La fête de Noël apporte avec elle cette grâce, la grâce de comprendre cette doctrine, de l'aimer et d'avoir en soi la force et le courage de nous attacher à cette pensée, à cette doctrine, de la réaliser dans nos actes et de la faire réaliser au‑dehors par les autres. Réalisons‑la dans notre vie intime et particulière, non seulement en consacrant notre cœur, nos affections à Notre-Seigneur. Mais que notre corps, notre chair elle‑même tienne le même langage et rende louange à Dieu. Imitons Notre-Seigneur, vivant dans sa chair, pratiquant la volonté divine; conformons notre existence corporelle à la sienne. Et alors nous entendrons et nous réaliserons le chant des anges sur le berceau du Sauveur: “Gloire à Dieu au plus haut des cieux et sur la terre paix aux hommes objets de sa complaisance” (Lc 2:14). Notre volonté constamment bonne, constamment parfaite, ne voudra pas autre chose que ce que Dieu voudra, comme faisait Notre-Seigneur, quand il était sur la terre, et nous aurons la paix du cœur, en même temps que Dieu sera glorifié.

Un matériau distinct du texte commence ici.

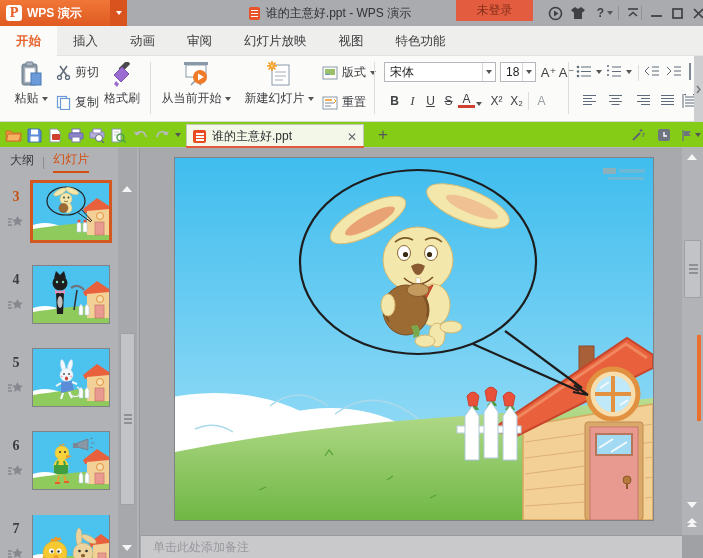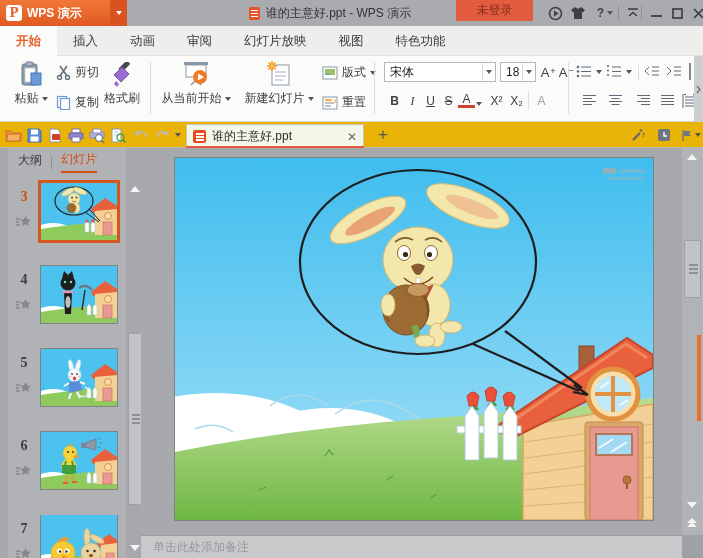"谁的主意好.ppt" .quickbar { background: #eab308 -> #84cc16 }
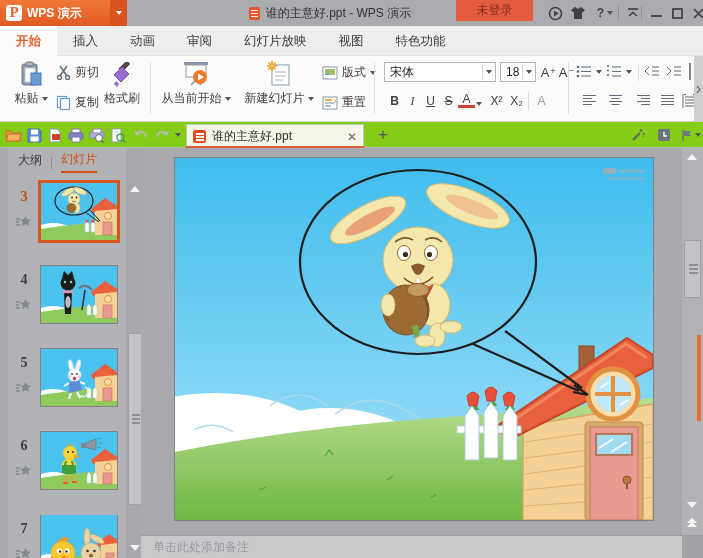"大纲" .sidebar { left: 8px -> 0 }
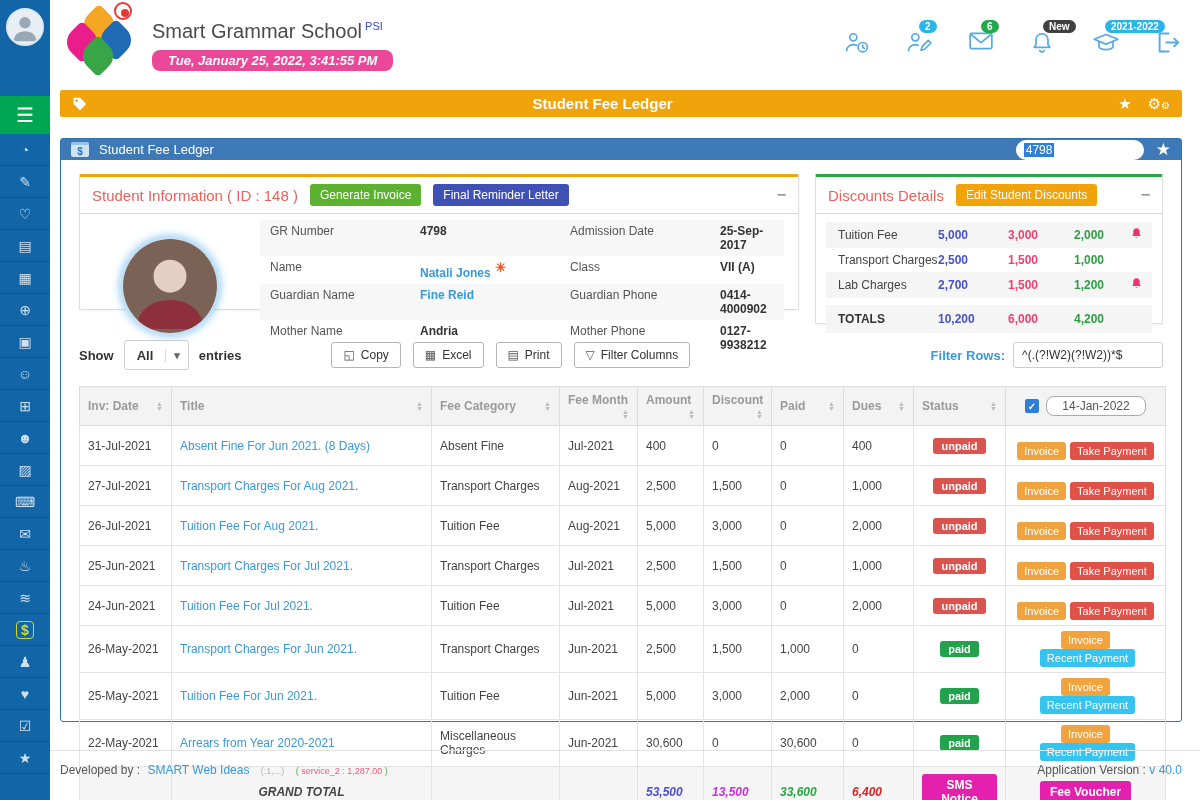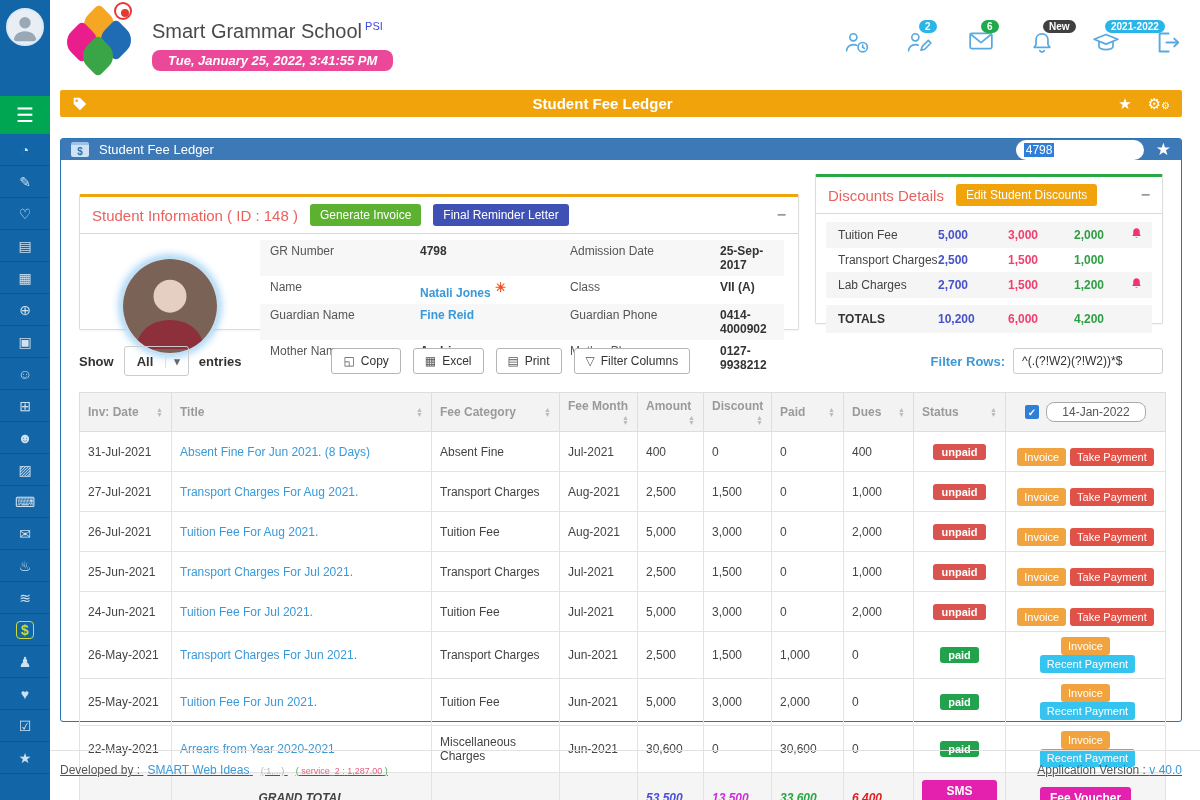"Student Information ( ID :" .student-card { margin-top: 20px -> none }
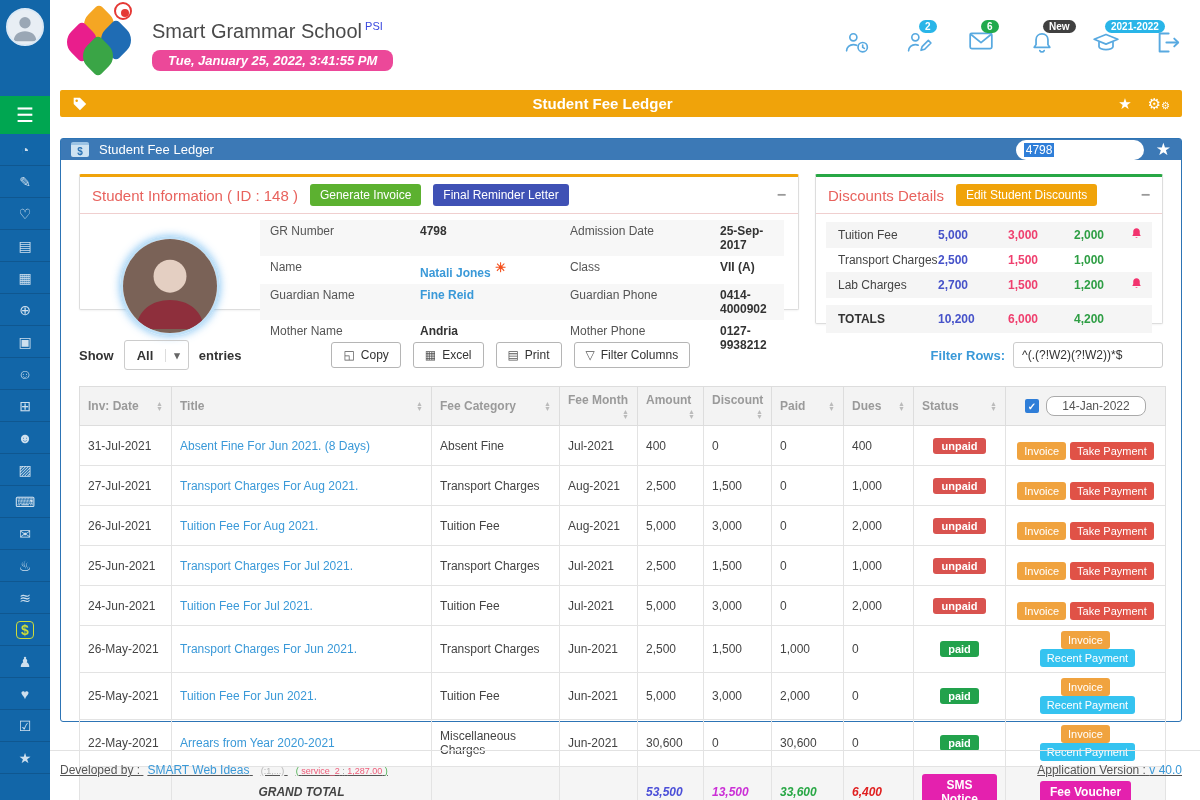"Developed by : SMART Web" .footer { text-decoration: underline -> none }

Demandons bien à la bonne Mère de nous donner l'intelligence et l'affection de ces choses, qui ont été toute sa vie à elle-même. On rencontre peu d'âmes qui aient aimé autant Notre-Seigneur, qui aient essayé de reproduire avec autant d'amour sa vie et sa doctrine, son existence temporelle et terrestre, sa manière de vivre sa vie. Demandons la grâce de marcher dans cette voie et que ce soit là la grâce de la fête de Noël: l'augmentation de notre foi, de notre délicatesse envers Dieu, l'augmentation de notre amour pour lui.

Je reviens en terminant sur cette pensée de notre saint Fondateur et du cardinal Bellarmin, que plus nous nous efforçons de reproduire Notre-Seigneur dans notre âme, dans notre corps, dans tout notre être, et plus nous sommes à lui, plus nous faisons partie de sa famille. La chair du Sauveur devient notre chair. Il est notre frère: le même sang coule dans nos veines. Voilà pourquoi la sainte Eglise a tant de soin et de respect pour nos corps. Voyez les cérémonies qui accompagnent le baptême du petit enfant. Voyez celles qui accompagnent et sanctifient la célébration du mariage; voyez le respect dont elle entoure les morts, la vénération qu'elle témoigne pour les reliques des saints. Voyez bien la doctrine qui ressort de tout cela: c'est que c'est un fait très réel que, par l'Incarnation, le Fils de Dieu s'unissant à l'humanité nous a rendus membres de la famille de Dieu: nous sommes de son sang, de sa race. En Notre-Seigneur l'union est consommée et aussi complète que nous le voudrons. Je le répète, c'est là la grâce de la fête de Noël. Prenons‑en la part qui revient à tout chrétien, prenons en la part toute particulière à laquelle nous avons droit comme Oblats de saint François de Sales.